Prompt: Look through the entries below and show every line containing the word "section".

Before-and-after page screenshots:
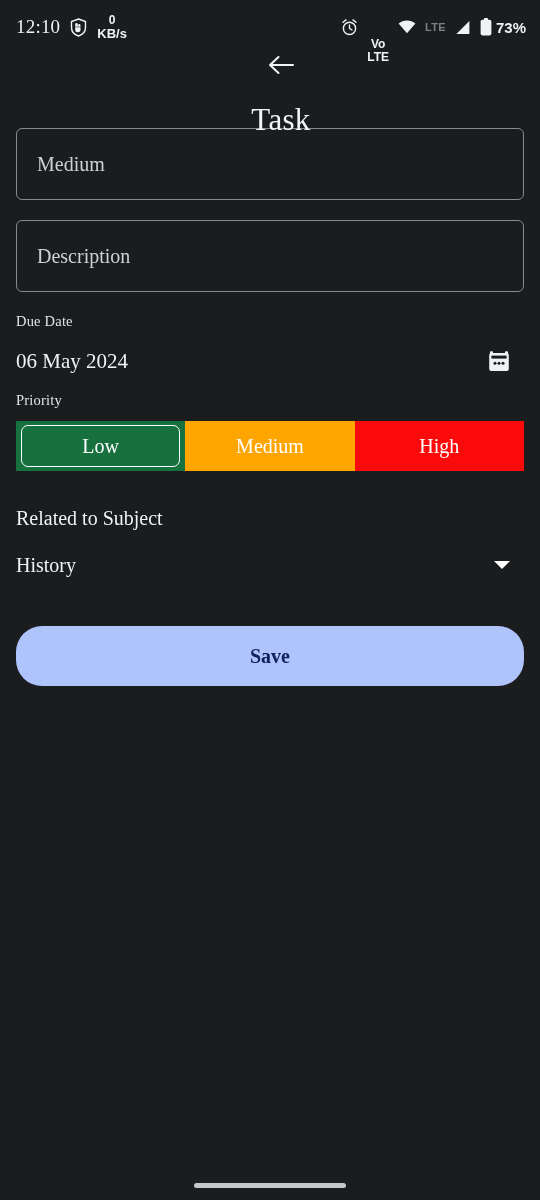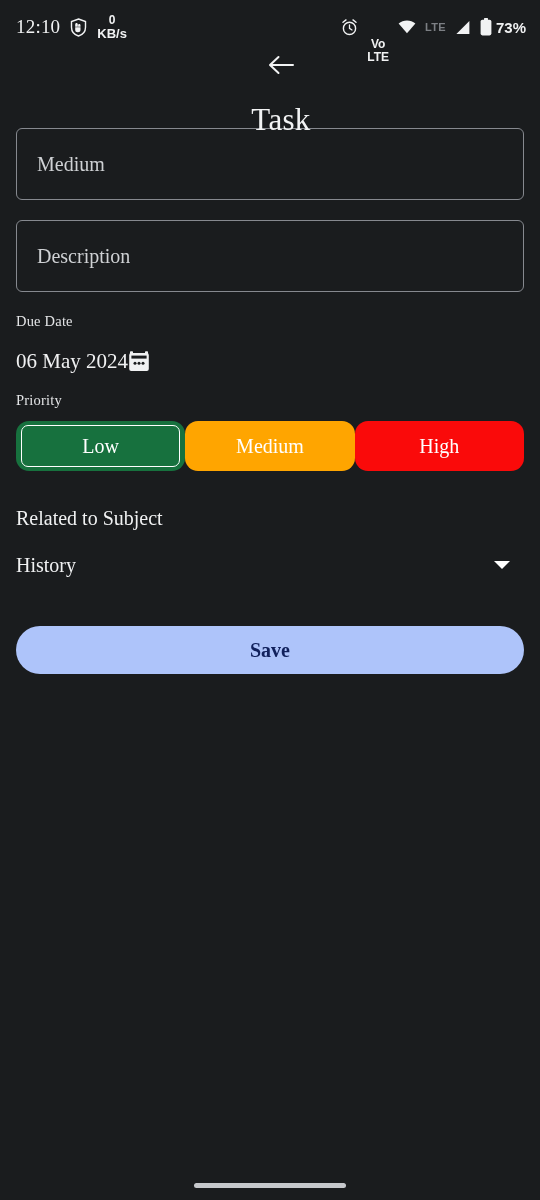--- a/index.html
+++ b/index.html
@@ -129,20 +129,21 @@
     color: #e3e4e6;
     font-family: "Liberation Serif", serif;
     letter-spacing: .2px;
   }
 
   .duedate-label { margin-top: 8px; }
 
   .duedate-row {
     display: flex;
     align-items: center;
+    justify-content: space-between;
     height: 46px;
     margin-top: 8px;
     cursor: pointer;
   }
   .duedate-value {
     font-size: 21px;
     color: #f0f1f2;
     font-family: "Liberation Serif", serif;
   }
   .cal-ic { width: 22px; height: 22px; display:block; margin-right: 14px; }
@@ -158,21 +159,20 @@
   .seg-item {
     flex: 1 1 0;
     display: flex;
     align-items: center;
     justify-content: center;
     font-size: 20px;
     color: #ffffff;
     font-family: "Liberation Serif", serif;
     cursor: pointer;
     position: relative;
-    border-radius: 13px;
   }
   .seg-item.sel::after {
     content: "";
     position: absolute;
     left: 5px; right: 5px; top: 4px; bottom: 4px;
     border: 1.6px solid #ffffff;
     border-radius: 7px;
     pointer-events: none;
   }
 
@@ -202,21 +202,21 @@
   .caret {
     width: 0; height: 0;
     border-left: 8px solid transparent;
     border-right: 8px solid transparent;
     border-top: 8px solid #ffffff;
   }
 
   .save-btn {
     display: block;
     width: 100%;
-    height: 48px;
+    height: 60px;
     margin-top: 40px;
     border: none;
     border-radius: 26px;
     font-size: 20px;
     font-weight: bold;
     font-family: "Liberation Serif", serif;
     cursor: pointer;
   }
 
   

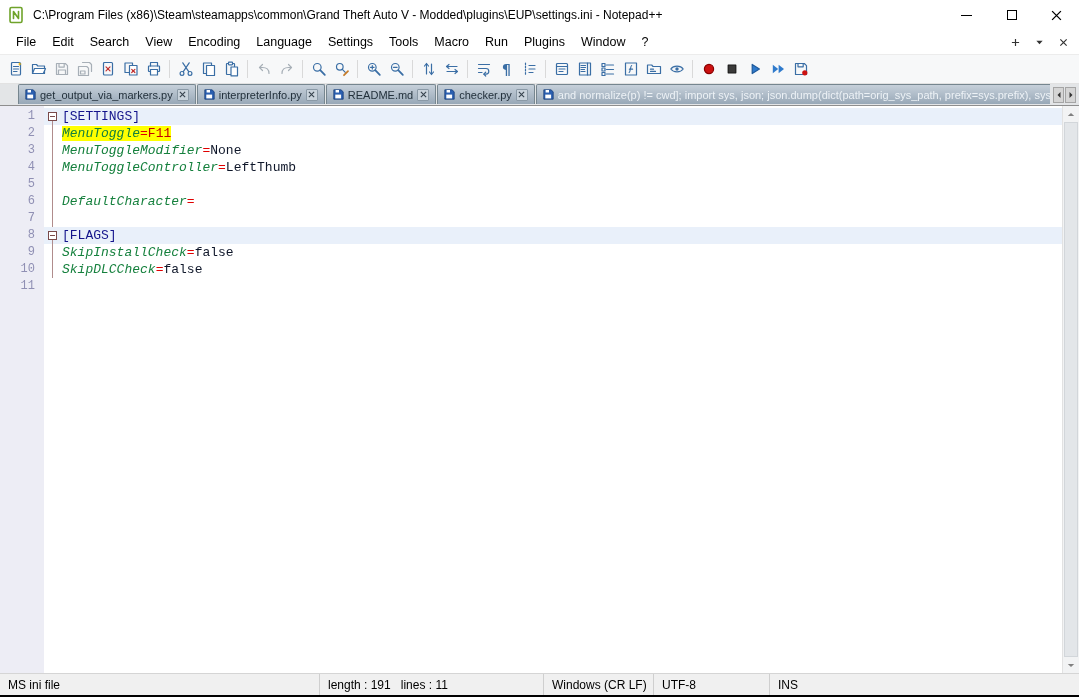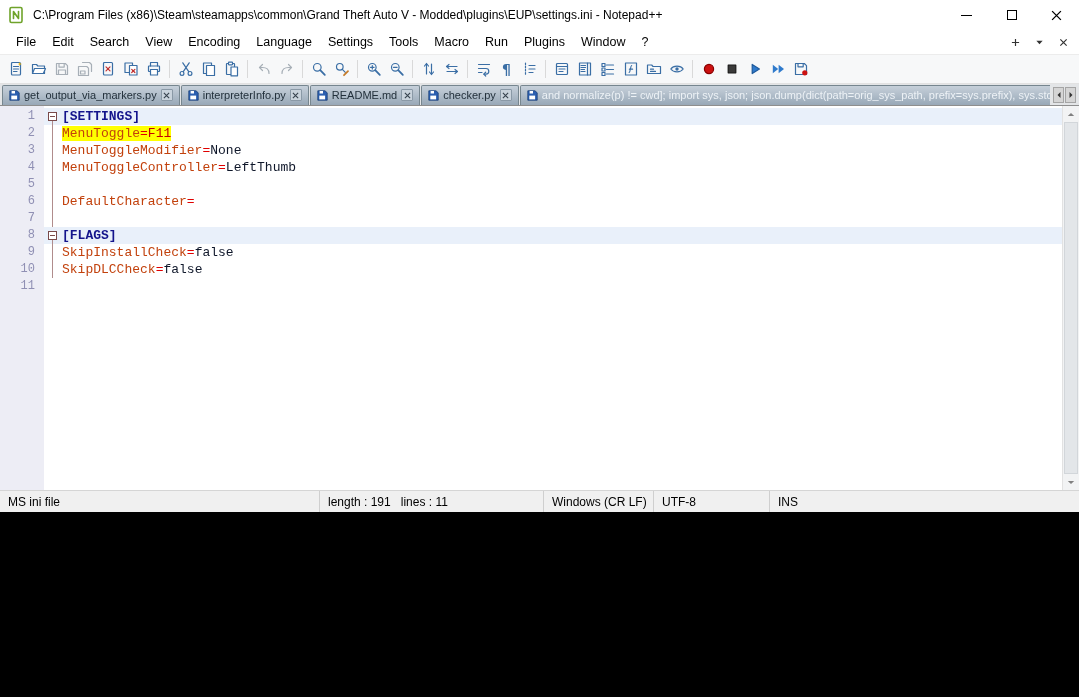--- a/index.html
+++ b/index.html
@@ -1,17 +1,17 @@
 <!DOCTYPE html>
 <html><head>
 <meta charset="utf-8">
 <style>
   html,body{margin:0;padding:0}
   body{width:1079px;height:697px;background:#000;font-family:"Liberation Sans","DejaVu Sans",sans-serif;overflow:hidden}
-  .window{width:1079px;height:512px;background:#fff;display:flex;flex-direction:column}
+  .window{width:1079px;height:695px;background:#fff;display:flex;flex-direction:column}
 
   
   .titlebar{height:30px;display:flex;align-items:center;background:#fff;padding-left:8px;flex:0 0 auto}
   .app-icon{display:flex}
   .app-icon svg{width:18px;height:18px}
   .title-text{font-size:12px;color:#000;margin-left:7px;flex:1;white-space:nowrap;overflow:hidden}
   .win-controls{display:flex;height:100%}
   .wbtn{width:45px;height:100%;display:flex;align-items:center;justify-content:center;cursor:default}
   .glyph-min{width:11px;border-top:1.2px solid #000}
   .glyph-max{width:10px;height:10px;border:1.2px solid #000;box-sizing:border-box}
@@ -29,21 +29,21 @@
   .toolbar{height:28px;background:#F7F8F9;display:flex;align-items:center;padding-left:4px;border-top:1px solid #ECECEC;border-bottom:1px solid #E2E2E2;flex:0 0 auto}
   .tb-sep{width:1px;height:18px;background:#D9D9D9;margin:0 4px}
   .tbtn{width:23px;height:23px;display:flex;align-items:center;justify-content:center;color:#3A6EA5}
   .tbtn.disabled{color:#A7AFB7}
   .icon-wrap{display:flex;align-items:center;justify-content:center}
   .tbtn svg{width:16px;height:16px;fill:none;stroke:currentColor;stroke-width:1.2;stroke-linecap:round;stroke-linejoin:round}
   .glyph-icon{font-size:14px;font-weight:bold;line-height:1;font-family:"DejaVu Sans",sans-serif}
 
   
   .tabbar{height:21px;background:#E3E5E7;display:flex;align-items:flex-end;position:relative;border-bottom:1px solid #8E8E8E;overflow:hidden;flex:0 0 auto}
-  .tabs{display:flex;align-items:center;height:100%;flex:1;overflow:hidden;padding-left:2px}
+  .tabs{display:flex;align-items:flex-start;height:100%;flex:1;overflow:hidden;padding-left:18px}
   .tab{height:20px;display:flex;align-items:center;gap:4px;padding:0 6px;background:linear-gradient(180deg,#C6D0DA,#98A8B7);border:1px solid #76868F;border-bottom:none;border-radius:2px 2px 0 0;margin-right:1px;font-size:11px;color:#22303B;white-space:nowrap;flex:0 0 auto;box-sizing:border-box}
   .tabs .tab:nth-child(5){color:#EDF2F6}
   .tab-label{overflow:hidden;text-overflow:ellipsis;max-width:560px}
   .tab-icon{display:flex}
   .tab-icon svg{width:11px;height:11px;display:block}
   .tab-close{width:12px;height:12px;display:flex;align-items:center;justify-content:center;background:#C9D3DC;border:1px solid #8A99A6;border-radius:1px;box-sizing:border-box}
   .tab-close svg{width:7px;height:7px}
   .tab-arrows{position:absolute;right:0;top:0;height:100%;display:flex;align-items:center;background:#E3E5E7;padding:0 3px;gap:1px}
   .arrbtn{width:11px;height:16px;display:flex;align-items:center;justify-content:center;background:#D5D5D5;border:1px solid #A5A5A5;box-sizing:border-box}
   .arrbtn svg{width:6px;height:8px}
@@ -56,22 +56,22 @@
   .ed-row.hdr{background:#E9F0FA}
   .ln{width:44px;height:17px;line-height:17px;text-align:right;padding-right:9px;box-sizing:border-box;font-family:"Liberation Mono","DejaVu Sans Mono",monospace;font-size:12px;color:#9090B4;background:#EDEDF5;flex:0 0 auto}
   .ed-row.hdr .ln{background:#EDEDF5}
   .fold{width:18px;height:17px;position:relative;flex:0 0 auto}
   .fold-box{position:absolute;left:4px;top:4px;width:9px;height:9px;border:1px solid #7A4A4A;background:#fff;box-sizing:border-box}
   .fold-box::after{content:"";position:absolute;left:1px;right:1px;top:3px;border-top:1px solid #7A4A4A}
   .fold-down{position:absolute;left:8px;top:13px;bottom:0;width:1px;background:#B08C8C}
   .fold-vline{position:absolute;left:8px;top:0;bottom:0;width:1px;background:#B08C8C}
   .code{font-family:"Liberation Mono","DejaVu Sans Mono",monospace;font-size:13px;white-space:pre}
   .hlwrap{background:#FFFF00}
-  .seg-section{color:#14148C;font-weight:bold}
-  .seg-key{color:#c2410c;}
+  .seg-section{color:#14148C;font-weight:normal}
+  .seg-key{color:#15803d;font-style:italic}
   .seg-op{color:#E00000}
   .seg-num{color:#C40000}
   .seg-val{color:#0f172a}
 
   
   .vscroll{position:absolute;right:0;top:0;bottom:0;width:17px;background:#F2F3F4;border-left:1px solid #E2E2E2;display:flex;flex-direction:column;box-sizing:border-box}
   .sarrow{height:16px;display:flex;align-items:center;justify-content:center;flex:0 0 auto}
   .sarrow svg{width:8px;height:5px}
   .sthumb{flex:1;margin:0 1px;background:#E3E6E9;border:1px solid #D2D6DA}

Worked solution:
-  .seg-section{color:#14148C;font-weight:bold}
+  .seg-section{color:#14148C;font-weight:normal}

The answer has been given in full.